------ Dataset content

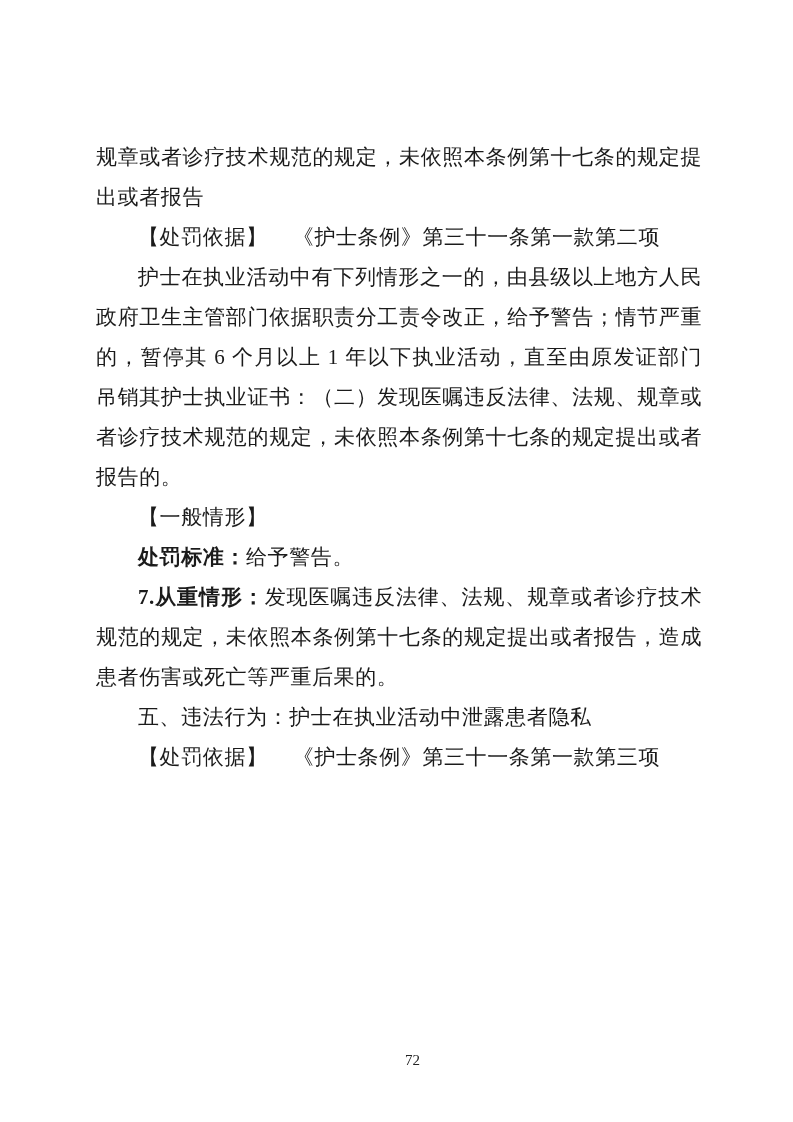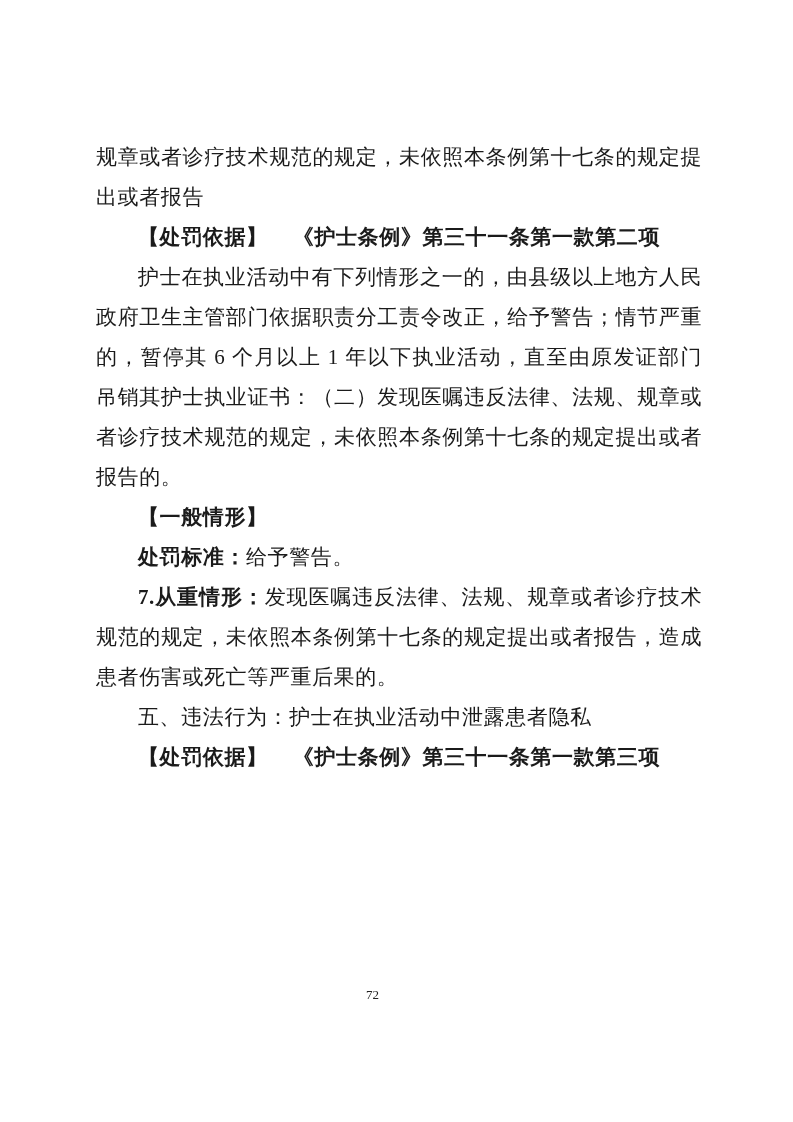--- a/index.html
+++ b/index.html
@@ -28,39 +28,40 @@
     font-size: 21px;
     line-height: 40px;
     text-align: justify;
     text-justify: inter-character;
     letter-spacing: 0.6px;
   }
   .indent {
     text-indent: 2em;
   }
   .heading {
-    font-weight: 700;
+    font-weight: 400;
     font-size: 22px;
   }
   .lead-bold {
     font-weight: 700;
   }
   .heading-ref {
     margin-left: 1.2em;
   }
   .page-number {
     position: absolute;
-    top: 984px;
+    top: 1049px;
     left: 0;
     width: 100%;
     text-align: center;
-    font-size: 13px;
+    font-size: 15px;
     line-height: 22px;
     color: #222222;
     font-family: "Liberation Serif", "DejaVu Serif", serif;
+    padding-left: 40px;
   }
 </style>
 </head>
 <body>
 
 <div class="page">
   <div class="content">
 
     <p>规章或者诊疗技术规范的规定，未依照本条例第十七条的规定提出或者报告</p>
 

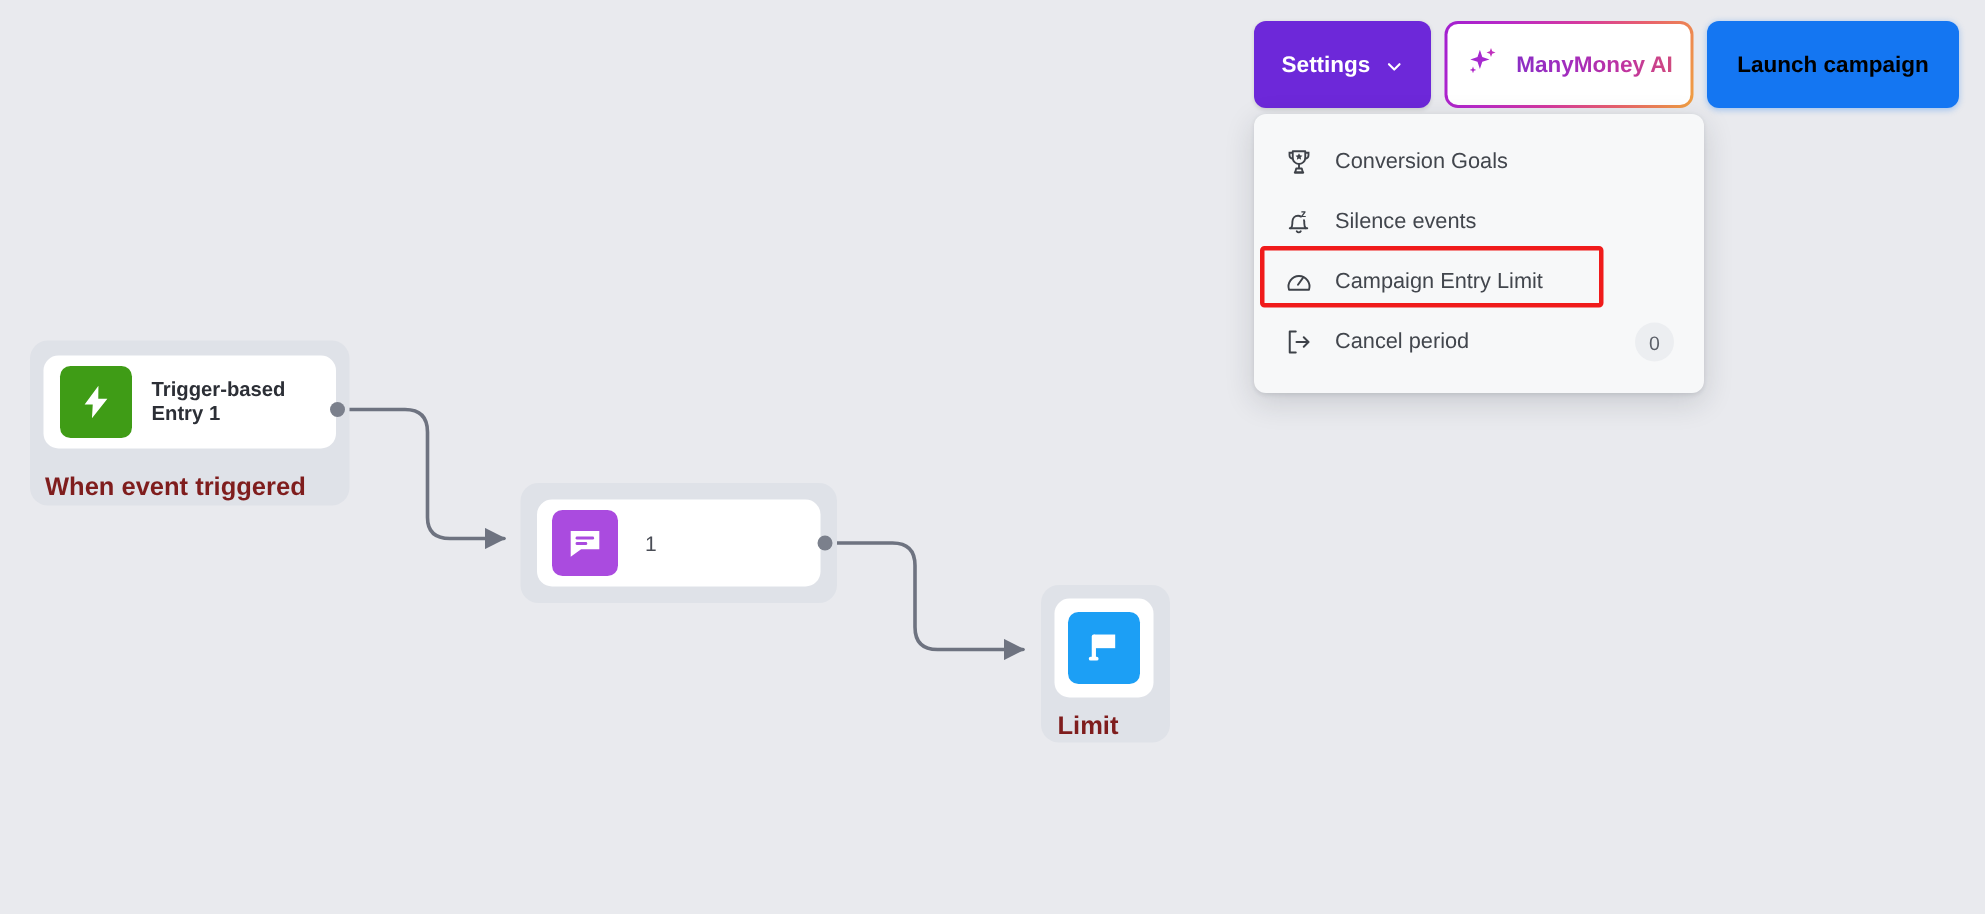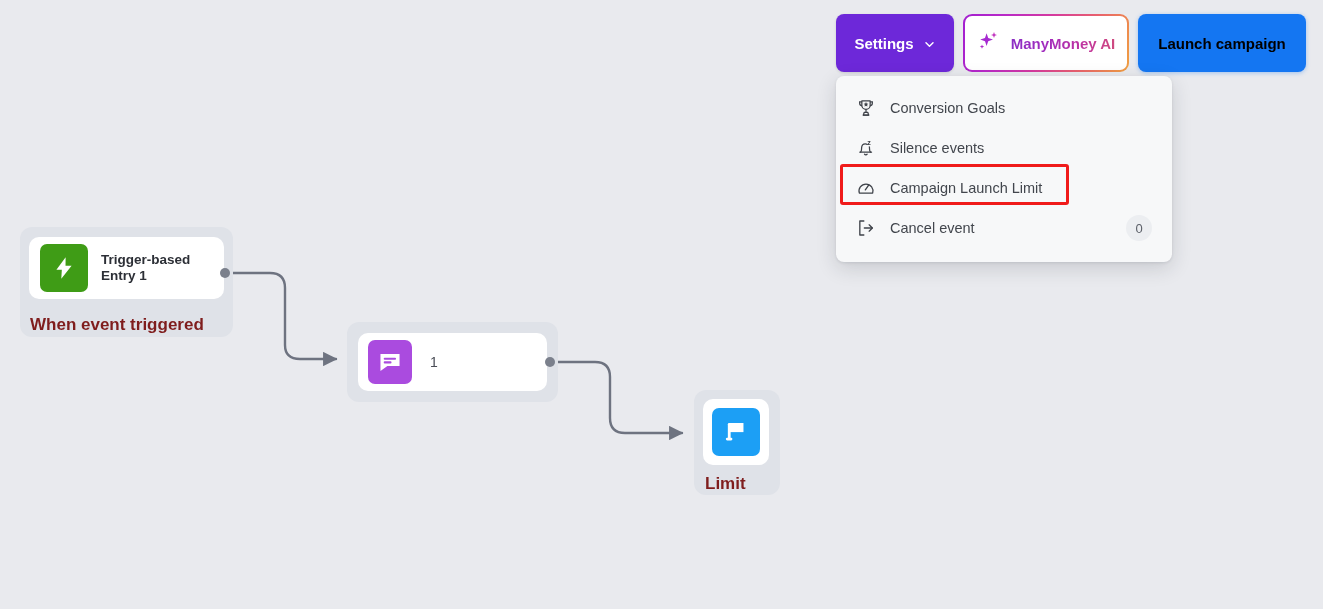--- a/index.html
+++ b/index.html
@@ -93,21 +93,21 @@
     cursor: pointer;
     font-family: "Liberation Sans", sans-serif;
     box-shadow: 0 1px 4px rgba(20,118,242,0.35);
   }
 
   
   .menu-panel {
     position: absolute;
     top: 76px;
     left: 836px;
-    width: 336px;
+    width: 300px;
     background: #f7f8f9;
     border-radius: 8px;
     box-shadow: 0 6px 20px rgba(30,35,50,0.16), 0 1px 3px rgba(30,35,50,0.10);
     padding: 12px 0 14px 0;
     box-sizing: border-box;
     z-index: 50;
   }
   .menu-item {
     height: 40px;
     display: flex;
@@ -357,29 +357,29 @@
     <span class="mi-label">Silence events</span>
   </div>
 
   <div class="menu-item">
     <span class="mi-icon">
       <svg width="20" height="20" viewBox="0 0 24 24" aria-hidden="true">
         <path d="M4.0 18.2 a8.4 8.4 0 1 1 16.0 0 z" fill="none" stroke="#3e4249" stroke-width="1.5" stroke-linejoin="round"></path>
         <path d="M15.2 8.6 L11.2 14.2" fill="none" stroke="#3e4249" stroke-width="1.6" stroke-linecap="round"></path>
       </svg>
     </span>
-    <span class="mi-label">Campaign Launch Limit</span>
+    <span class="mi-label">Campaign Entry Limit</span>
   </div>
 
   <div class="menu-item">
     <span class="mi-icon">
       <svg width="20" height="20" viewBox="0 0 24 24" aria-hidden="true">
         <path d="M9.4 3.6 H4.6 v16.8 h4.8" fill="none" stroke="#3e4249" stroke-width="1.6" stroke-linecap="round" stroke-linejoin="round"></path>
         <path d="M10.0 12 h9.4" fill="none" stroke="#3e4249" stroke-width="1.6" stroke-linecap="round"></path>
         <path d="M15.8 8.2 L19.6 12 L15.8 15.8" fill="none" stroke="#3e4249" stroke-width="1.6" stroke-linecap="round" stroke-linejoin="round"></path>
       </svg>
     </span>
-    <span class="mi-label">Cancel event</span>
+    <span class="mi-label">Cancel period</span>
     <span class="mi-badge">0</span>
   </div>
 </div>
 
 <div class="hl-box"></div>
 
 </body></html>

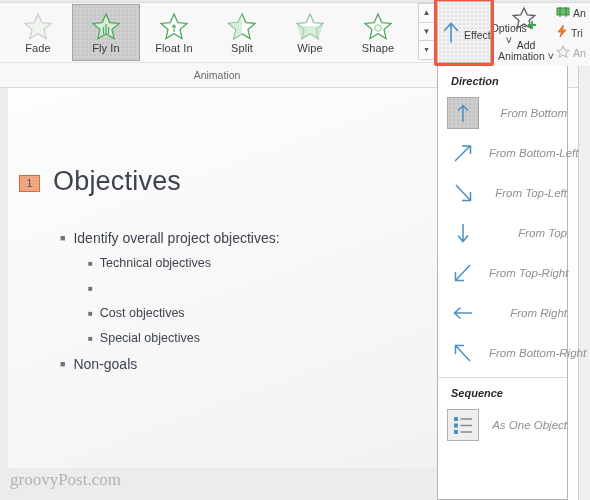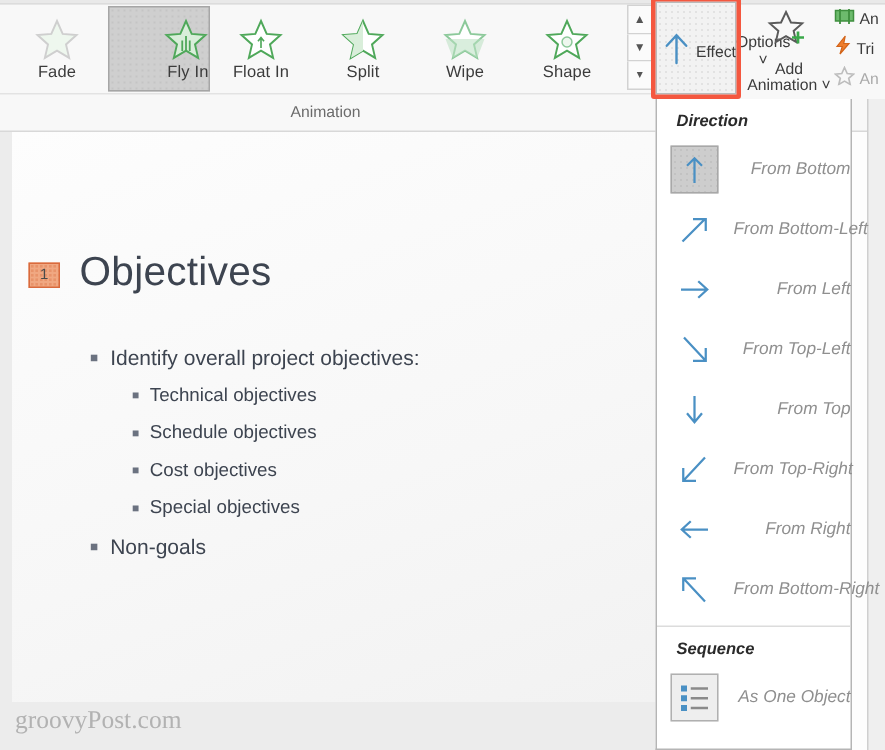--- a/index.html
+++ b/index.html
@@ -38,21 +38,20 @@
     display: flex; flex-direction: column;
     align-items: center; justify-content: center;
     gap: 1px;
     cursor: default;
   }
   .gal-item.selected {
     background: #cfcfcf;
     border: 1px solid #a6a6a6;
     background-image: radial-gradient(#c4c4c4 1px, transparent 1px);
     background-size: 4px 4px;
-    align-items: flex-end;
   }
   .gal-label {
     font-size: 11px; color: #3b3b3b;
     letter-spacing: .1px; line-height: 12px;
   }
   .star-wrap { height: 30px; display:flex; align-items:center; }
 
   
   .gal-scroll {
     position: absolute; left: 418px; top: 3px;
@@ -347,21 +346,20 @@
         <div class="b1">
           <span class="sq">■</span>
           <span>Identify overall project objectives:</span>
         </div>
         <div class="b2">
           <span class="sq2">■</span>
           <span>Technical objectives</span>
         </div>
         <div class="b2">
           <span class="sq2">■</span>
-          <span>Schedule objectives</span>
         </div>
         <div class="b2">
           <span class="sq2">■</span>
           <span>Cost objectives</span>
         </div>
         <div class="b2">
           <span class="sq2">■</span>
           <span>Special objectives</span>
         </div>
         <div class="b1" style="margin-top:6px">
@@ -386,28 +384,20 @@
       </span>
       <span class="opt-label"><span>From Bottom</span></span>
     </div>
     <div class="opt">
       <span class="opt-icon">
         <svg width="24" height="24" viewBox="0 0 24 24">
             <path d="M4 20 L19 5 M11 5 L19.5 5 L19.5 13" stroke="#4a90c4" stroke-width="1.5" fill="none"></path>
           </svg>
       </span>
       <span class="opt-label"><span>From Bottom-Left</span></span>
-    </div>
-    <div class="opt">
-      <span class="opt-icon">
-        <svg width="24" height="24" viewBox="0 0 24 24">
-            <path d="M3 12 L20 12 M14.5 6.5 L20.5 12 L14.5 17.5" stroke="#4a90c4" stroke-width="1.5" fill="none"></path>
-          </svg>
-      </span>
-      <span class="opt-label"><span>From Left</span></span>
     </div>
     <div class="opt">
       <span class="opt-icon">
         <svg width="24" height="24" viewBox="0 0 24 24">
             <path d="M5 4 L19 19 M19.5 11 L19.5 19.5 L11 19.5" stroke="#4a90c4" stroke-width="1.5" fill="none"></path>
           </svg>
       </span>
       <span class="opt-label"><span>From Top-Left</span></span>
     </div>
     <div class="opt">

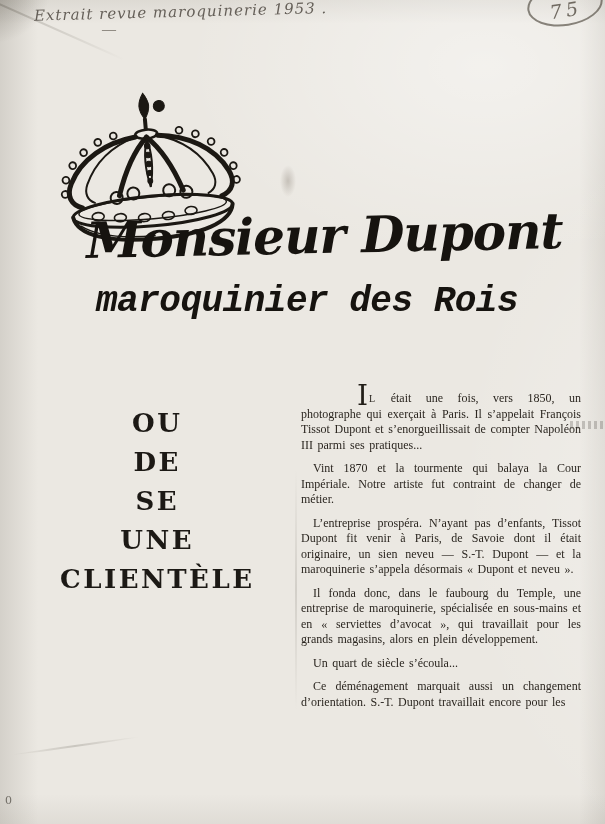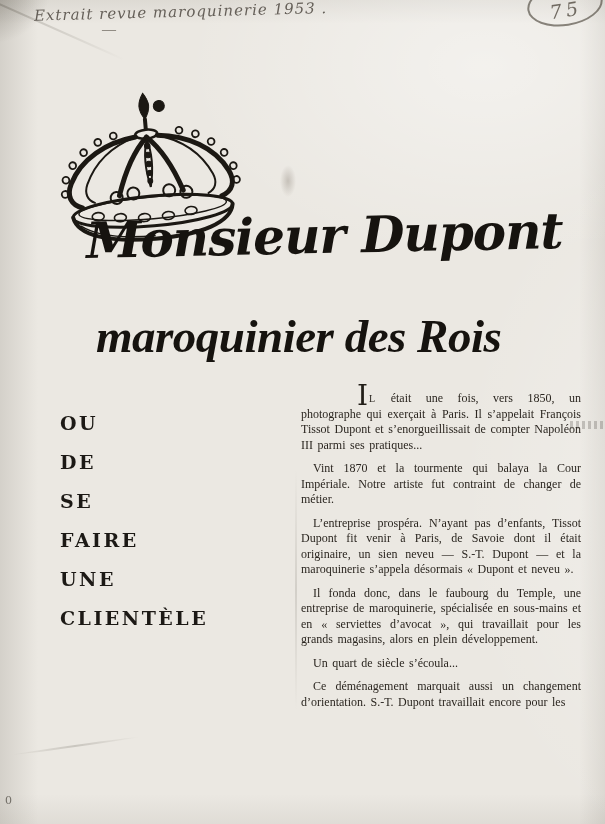--- a/index.html
+++ b/index.html
@@ -56,31 +56,31 @@
   .crown { position:absolute; left:52px; top:90px; }
 
   .title-line1 {
     position:absolute; left:86px; top:206px;
     font-family:"DejaVu Serif", serif; font-style:italic; font-weight:700;
     font-size:50px; letter-spacing:-1px; color:#16130f;
     transform:rotate(-1.2deg); white-space:nowrap;
   }
   .title-line2 {
     position:absolute; left:96px; top:281px;
-    font-family:Liberation Serif, serif; font-style:italic; font-weight:700;
-    font-size:47px; letter-spacing:-0.5px; color:#16130f;
+    font-family:Liberation Mono, monospace; font-style:italic; font-weight:700;
+    font-size:36px; letter-spacing:-0.5px; color:#16130f;
     white-space:nowrap;
-    margin-top:28px;
   }
 
   .left-heading {
     position:absolute; left:60px; top:404px;
     font-family:"DejaVu Serif", serif; font-weight:700;
-    font-size:19px; line-height:39px; letter-spacing:2.5px;
+    font-size:26px; line-height:39px; letter-spacing:2.5px;
     color:#1c1915;
+    text-align:center;
   }
   .left-heading .hline { display:block; }
 
   .article {
     position:absolute; left:301px; top:391px; width:280px;
     font-family:"Liberation Serif", serif; font-size:12px; line-height:15.5px;
     text-align:justify; word-spacing:1.5px; color:#2b2620;
   }
   .article p { margin:0 0 8px 0; text-indent:12px; }
   .article p.initial-par { text-indent:56px; }
@@ -170,21 +170,20 @@
     </svg>
   </div>
 
   <div class="title-line1">Monsieur Dupont</div>
   <div class="title-line2">maroquinier des Rois</div>
 
   <div class="left-heading">
     <span class="hline">OU</span>
     <span class="hline">DE</span>
     <span class="hline">SE</span>
-    <span class="hline">FAIRE</span>
     <span class="hline">UNE</span>
     <span class="hline">CLIENTÈLE</span>
   </div>
 
   <div class="article">
     <p class="initial-par"><span class="bigcap">I</span><span class="leadcap">L</span><span> était une fois, vers 1850, un photographe qui exerçait à Paris. Il s’appelait François Tissot Dupont et s’enorgueillissait de compter Napoléon III parmi ses pratiques...</span></p>
     <p><span>Vint 1870 et la tourmente qui balaya la Cour Impériale. Notre artiste fut contraint de changer de métier.</span></p>
     <p><span>L’entreprise prospéra. N’ayant pas d’enfants, Tissot Dupont fit venir à Paris, de Savoie dont il était originaire, un sien neveu — S.-T. Dupont — et la maroquinerie s’appela désormais « Dupont et neveu ».</span></p>
     <p><span>Il fonda donc, dans le faubourg du Temple, une entreprise de maroquinerie, spécialisée en sous-mains et en « serviettes d’avocat », qui travaillait pour les grands magasins, alors en plein développement.</span></p>
     <p><span>Un quart de siècle s’écoula...</span></p>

------------

What this task involves: Only the lines above that include the word "hline" belong in the answer; copy each one.

Solution:
   .left-heading .hline { display:block; }
     <span class="hline">OU</span>
     <span class="hline">DE</span>
     <span class="hline">SE</span>
-    <span class="hline">FAIRE</span>
     <span class="hline">UNE</span>
     <span class="hline">CLIENTÈLE</span>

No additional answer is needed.